Home > The Deck of Omens (The Devouring Gray #2)(20)

The Deck of Omens (The Devouring Gray #2)(20)
Author: Christine Lynn Herman

She knew that art style, even though it was ink, not paint. She would have known it anywhere.

“Hetty Hawthorne drew this.” It wasn’t a question.

Ezra nodded grimly. “It depicts a sort of plague that the uncaged Beast appeared to unleash in its wake.”

May’s stomach lurched. “It isn’t free, though. It can’t be free.”

“No, it isn’t,” Ezra said quickly. “Things would be quite different if it was. But from what you’ve told me, Four Paths’ condition has declined significantly since I left town. The line between the Gray and our reality has grown thin. Four Paths may be heading toward a breaking point.”

“A breaking point?” May asked. “You mean like the Beast escaping?”

“Maybe. This rotting tree is just the beginning of what the original founders faced at the hands of the Beast. If it does escape, this corruption will eat this town whole. If we’re lucky, it’ll stop at Four Paths—but if we’re not, it’ll spread farther.”

“We have to stop this,” she whispered, shoving the tablet back into her father’s hands. “How can we stop this?”

Ezra tucked it into his coat once more. He was calmer than she could comprehend—but then, this was not his town. He was here because she’d asked him to be. She was here because she had no other choice.

“Do you remember when you were younger?” Ezra asked. “That ritual you did?”

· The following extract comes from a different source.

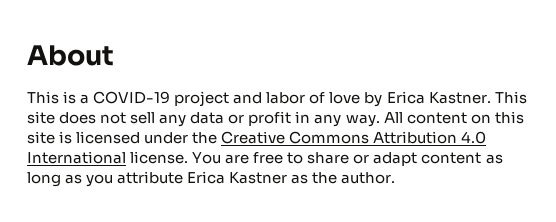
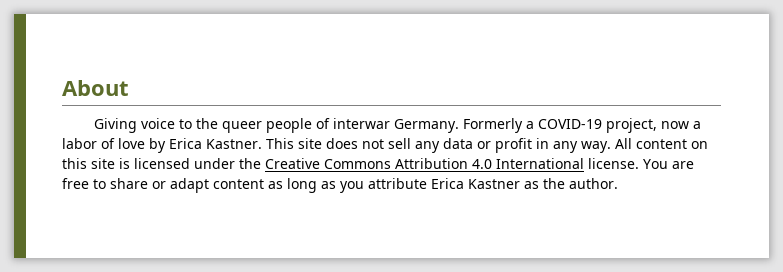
- This is a COVID-19 project and labor of love by Erica Kastner.
+ Giving voice to the queer people of interwar Germany. Formerly a COVID-19 project, now a labor of love by Erica Kastner.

The forest seemed to blur suddenly around May, the colors and the iridescence bleeding together, and she realized those were tears.

It had been real. Those memories—he knew it had happened, too. He knew.

Her voice, when she spoke, no longer sounded like it belonged to her. “Yes.”

The first time he’d cut her palms and asked her to give her blood to the tree, May threw up afterward. The second time, she cried. But the third time, she walked away feeling unbreakable.

The lines on her palms had long since faded away, but the memories hadn’t, nor had that strange, persistent itch on her hands. And when the hawthorn tree did not bow to Justin all those years later, she wondered in the back of her mind if it was because it knew her blood instead of his.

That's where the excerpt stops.